The Big Guns … where are they now?

By Lyle Bateman
Contributing writer, [GAS]

med_personal_computers_0.jpgAs I mentioned in my introduction, my geekery tends to go beyond just technology, into history, and philosophy, and many other areas, but I am also always fascinated by the intersection of these areas as well. One of the places on the web that I can get lost for hours is Modern Mechanix, a blog that scans old issues of magazines like Popular Science and Popular Mechanics, reproducing decades worth of articles about the history of our technology culture. The subjects covered at Modern Mechanix are as varied and diverse as the magazines they scans, and they range from the sublime, to the absurd, to the misdirected, to the truly frightening, with everything in between.

One common theme throughout the site is a light-hearted ribbing of how wrong we have been been in the past, through accurate reflections of the sorts of ideas we had, and the advertising we accepted (there is a wonderful section on the history of cigarette advertising over there). But even when there’s no obvious example of “being wrong” Modern Mechanix often shows us that history can be unkind, and its hard to pick a winner in advance. Witness this breathless article about the burgeoning PC industry from 1981 recently posted there.

“If you could choose one word to describe this system,” said IBM vice-president C. B. Rogers at the machine’s introduction, “it’s ‘quality.’” True. But that’s also true of other new personal computers introduced by Xerox, NEC, and Casio.
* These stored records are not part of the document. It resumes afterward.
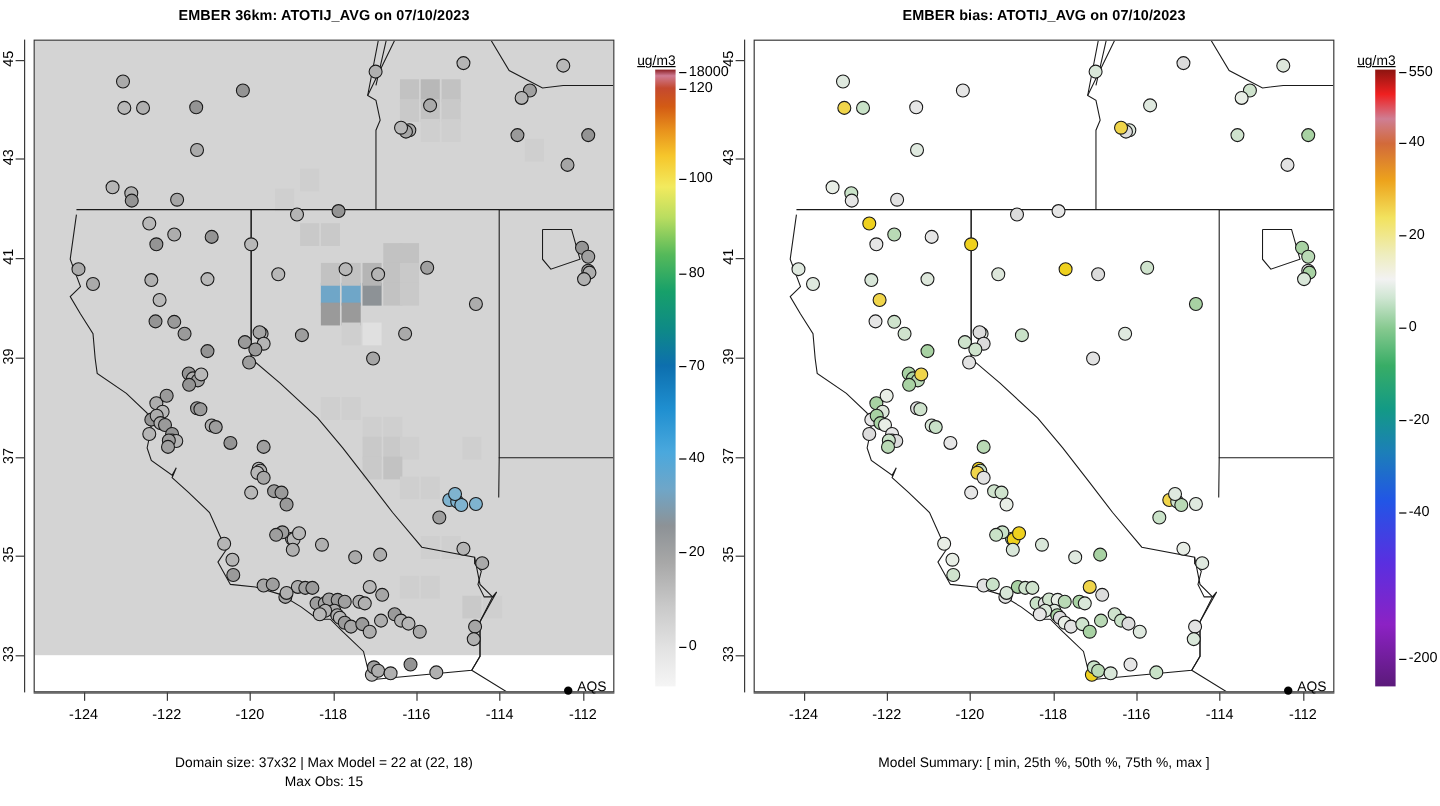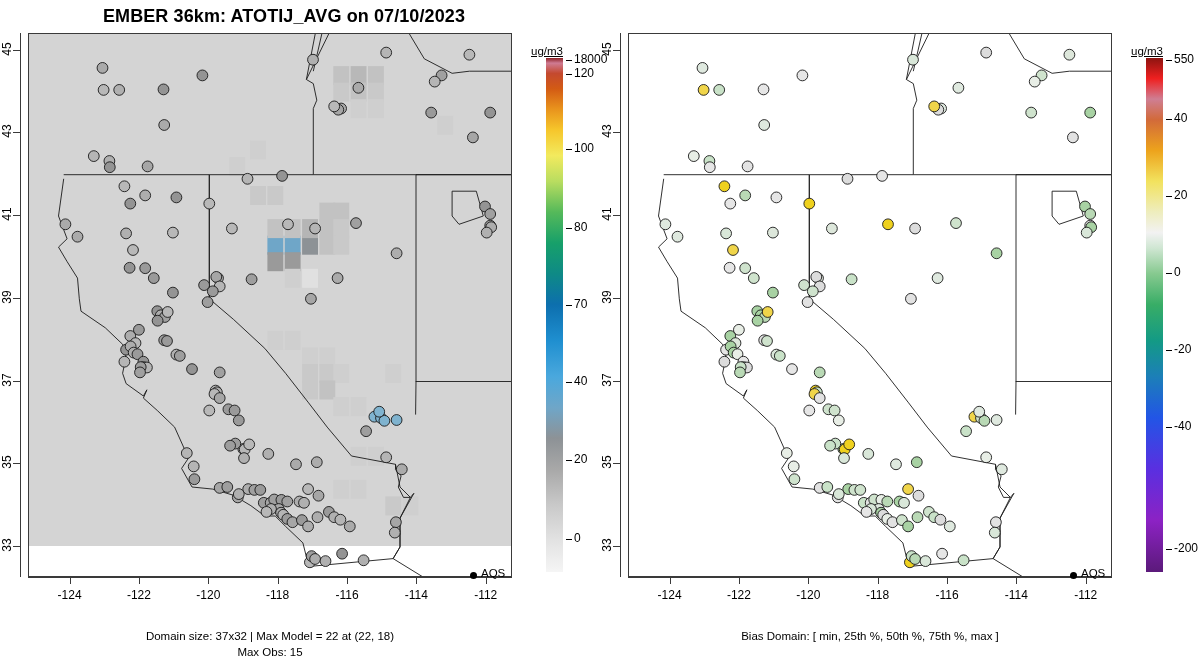--- a/index.html
+++ b/index.html
@@ -9,7 +9,7 @@
   #panel-left{left:0;width:600px;}
   #panel-right{left:600px;width:600px;}
   .ptitle{position:absolute;top:6px;left:0;width:540px;text-align:center;
-          font-size:18px;font-weight:bold;letter-spacing:.1px;padding-left:14px;}
+          font-size:12px;font-weight:bold;letter-spacing:.1px;}
   .plotbox{position:absolute;left:28px;top:33px;width:484px;height:544px;
            border:1px solid #3a3a3a;box-sizing:border-box;background:#fff;overflow:hidden;}
   svg{display:block;}

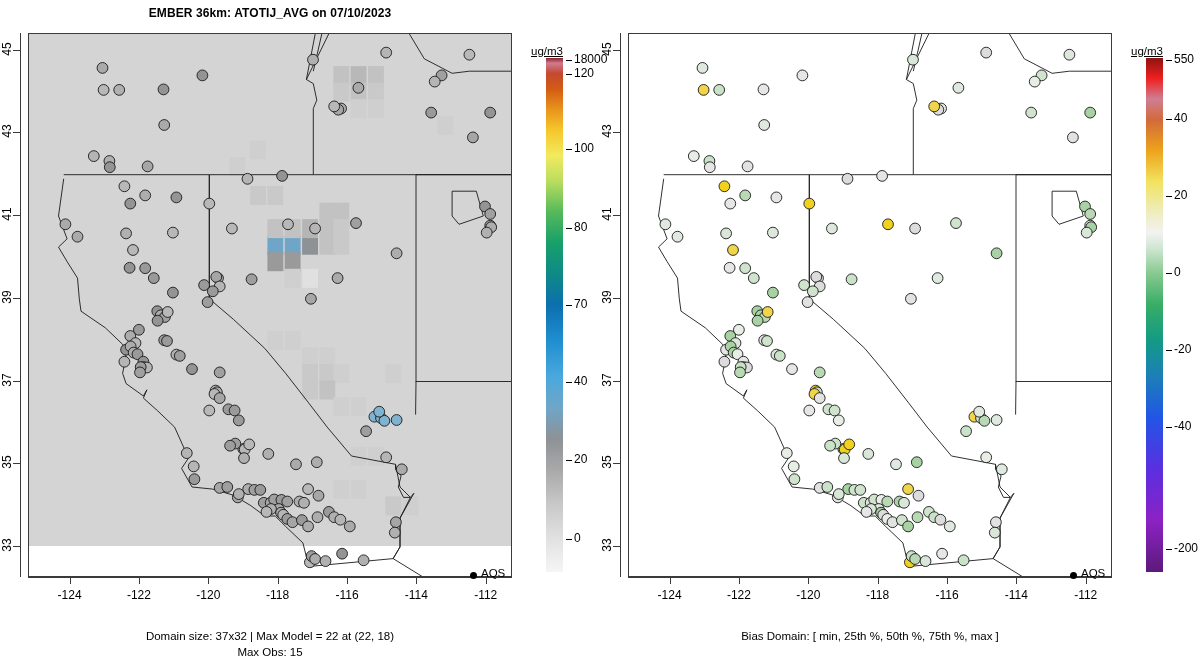--- a/index.html
+++ b/index.html
@@ -332,6 +332,7 @@
 
 <div class="panel" id="panel-right">
 
+  <div class="ptitle">EMBER bias: ATOTIJ_AVG on 07/10/2023</div>
 
   <div class="plotbox">
     <svg width="482" height="542" viewBox="0 0 482 542">

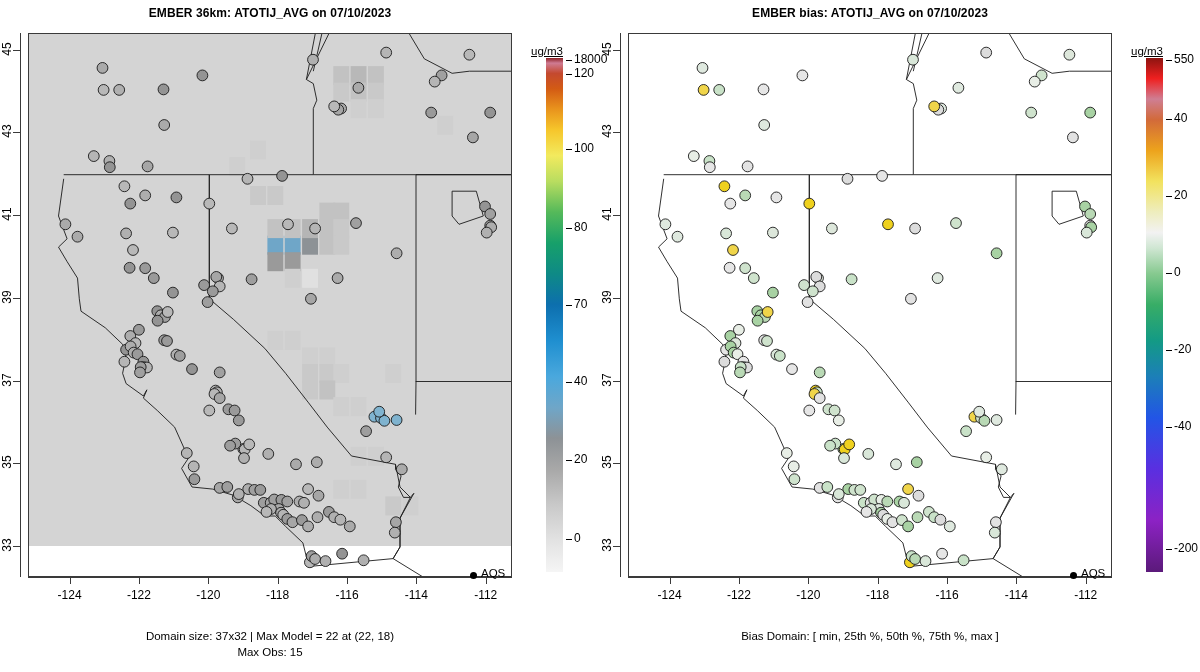--- a/index.html
+++ b/index.html
@@ -554,7 +554,7 @@
   <div class="aqs-dot" style="left:470px;top:572px;"></div>
   <div class="aqs-txt" style="left:481px;top:567px;">AQS</div>
 
-  <div class="cap cap1">Bias Domain: [ min, 25th %, 50th %, 75th %, max ]</div>
+  <div class="cap cap1">Model Summary: [ min, 25th %, 50th %, 75th %, max ]</div>
 
   <div class="cbtitle" style="left:531px;top:45px;">ug/m3</div>
   <div class="cbar" id="cbarR" style="left: 546px; top: 58px; height: 514px; background: linear-gradient(to top, rgb(91, 26, 122) 0%, rgb(140, 34, 196) 10%, rgb(90, 47, 224) 20%, rgb(34, 85, 230) 30%, rgb(28, 127, 184) 38%, rgb(19, 154, 133) 45%, rgb(56, 173, 102) 52%, rgb(134, 201, 143) 58%, rgb(207, 230, 210) 63%, rgb(242, 242, 242) 66%, rgb(238, 237, 190) 70%, rgb(242, 226, 94) 76%, rgb(237, 163, 28) 82%, rgb(210, 106, 58) 88%, rgb(207, 126, 147) 92%, rgb(239, 32, 32) 96%, rgb(141, 20, 16) 100%);"></div>

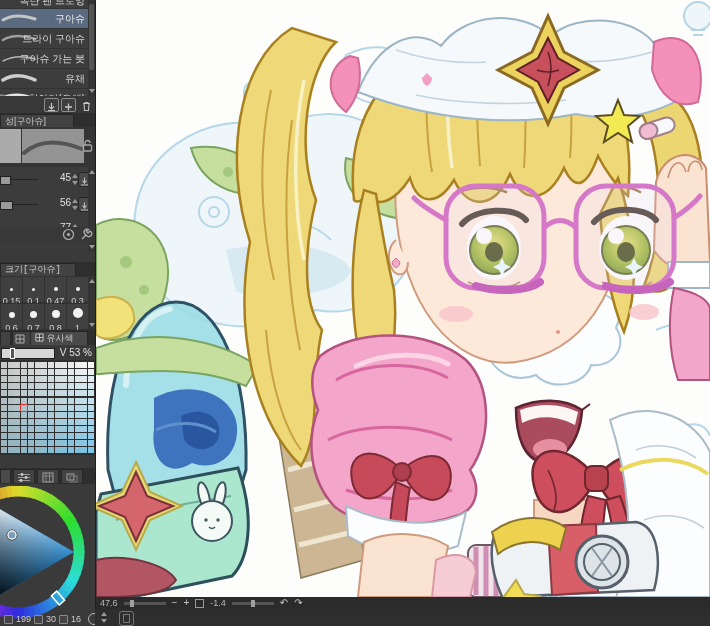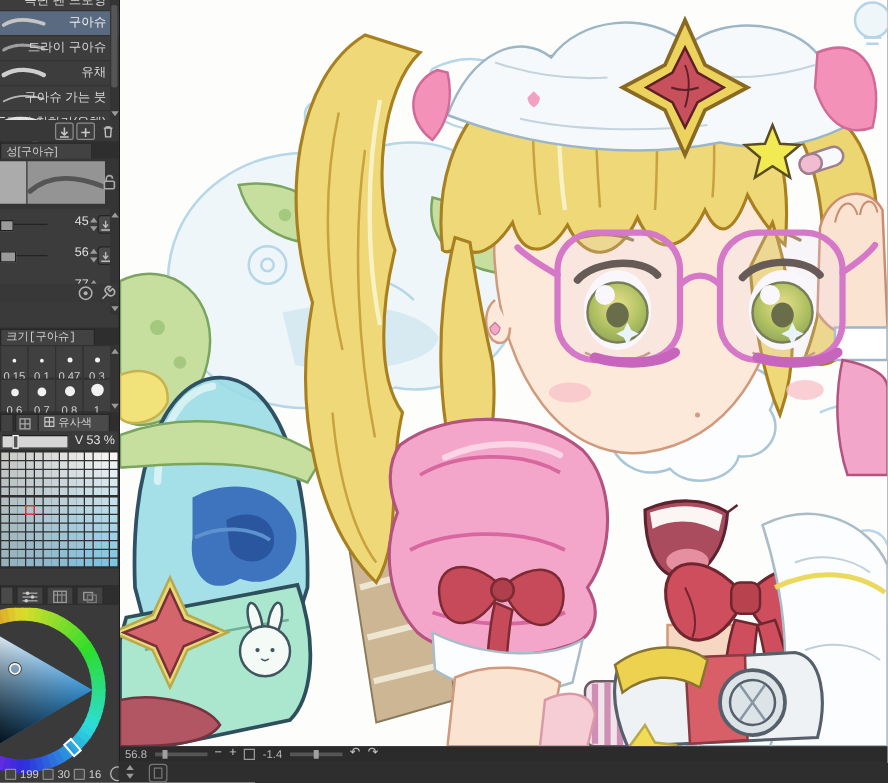--- a/index.html
+++ b/index.html
@@ -86,15 +86,15 @@
     </div>
     <div class="st-row">
       <svg class="st-thumb" viewBox="0 0 36 14">
+          <path d="M2,10 C12,5 24,5 34,8" stroke="#b8b8b8" stroke-width="1.4" fill="none" stroke-linecap="round"></path>
+        </svg>
+      <span class="st-label">구아슈 가는 붓</span>
+    </div>
+    <div class="st-row">
+      <svg class="st-thumb" viewBox="0 0 36 14">
           <path d="M2,9 C12,3 24,4 34,9" stroke="#cecece" stroke-width="3.5" fill="none" stroke-linecap="round"></path>
         </svg>
       <span class="st-label">유채</span>
-    </div>
-    <div class="st-row">
-      <svg class="st-thumb" viewBox="0 0 36 14">
-          <path d="M2,10 C12,5 24,5 34,8" stroke="#b8b8b8" stroke-width="1.4" fill="none" stroke-linecap="round"></path>
-        </svg>
-      <span class="st-label">구아슈 가는 붓</span>
     </div>
     <div class="st-row">
       <svg class="st-thumb" viewBox="0 0 36 14">

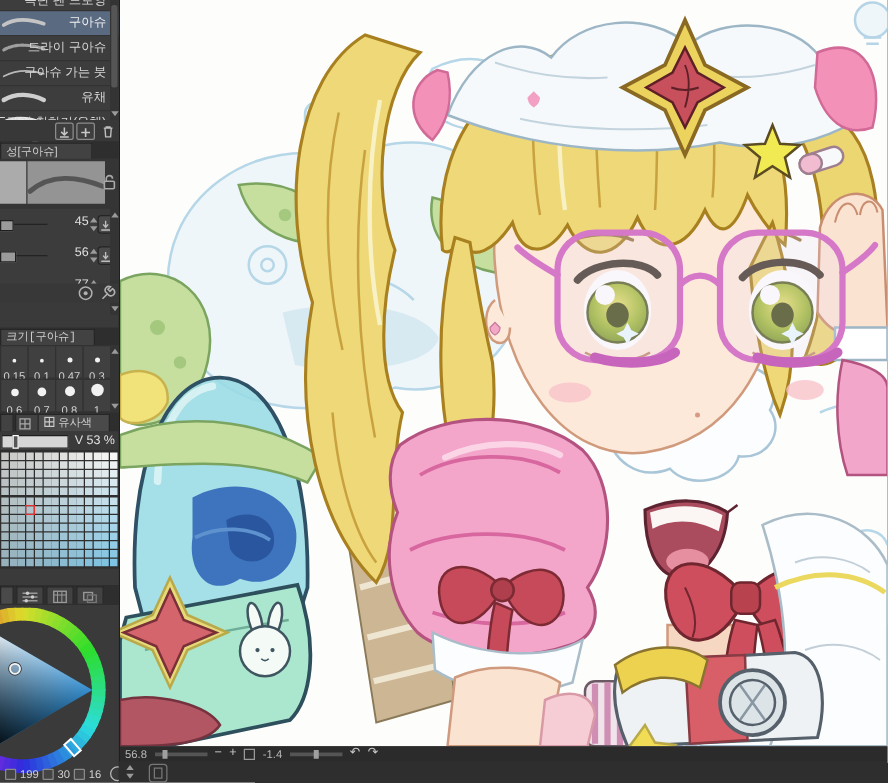--- a/index.html
+++ b/index.html
@@ -766,7 +766,7 @@
 </div>
 
 <div id="zoom-bar" class="abs">
-  <span>56.8</span>
+  <span>47.6</span>
   <span class="zb-track">
       <span class="zb-handle" style="left:6px"></span>
     </span>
The target of these industrial giants is the present personal-computer establishment: companies such as Texas Instruments, APF, Commodore, and Osborne. These have responded with new, updated models in recent months. (Others, such as Radio Shack, Apple, Atari, and Ohio Scientific, have not, as of this writing, released new models.)
from Popular Science, Nov 1981

Scan that list of names, and you’ll find very few key players in today’s PC market, just 26 years after this article was written. IBM, of course, is still a player in the computer world, but its hard to overstate how drastically their position as “about the same as saying “computer.”” has changed. Even the once meaningful phrase of “IBM-compatible” has essentially lost all meaning in 2007. IBM makes computers compatible to other things these days, not the other way around. Apple, one of the unmentionables that hadn’t released anything new, is arguably the most dominant player in the modern PC market in this entire list.

Xerox, of course, had already ceded the PC to others by 1981. As I recently wrote in another entry, Steve Jobs had already taken their ideas and ran with them by 1981, and while it would take until 1984 to introduce the Mac, Apple was well on its way in 1981. Other list members barely play a factor in the current PC market really, though it should be noted that NEC has some influence in larger “supercomputers.”

Articles like this one are a perfect example of why I love Modern Mechanix … it reminds me that it’s often very difficult to pick the winning horse. Microsoft, of course, barely got a mention here, lowly software maker that they were, and even the comment about their disc BASIC becoming “so popular it’s considered standard” comes off as a backhanded compliment. And yet, this is the genesis of the change in the PC market from proprietary hardware-based models, to more ubiquitous software-based models. The snide, back-handed compliment turns out to be a final nod to the direction the industry would take over the coming decades, as companies like Microsoft were able to gain power by forcing standards on the hardware and selling software designed to those standards. Its a nice example of how we can sometimes completely miss whats going on, and a perfect example of why I love Modern Mechanix.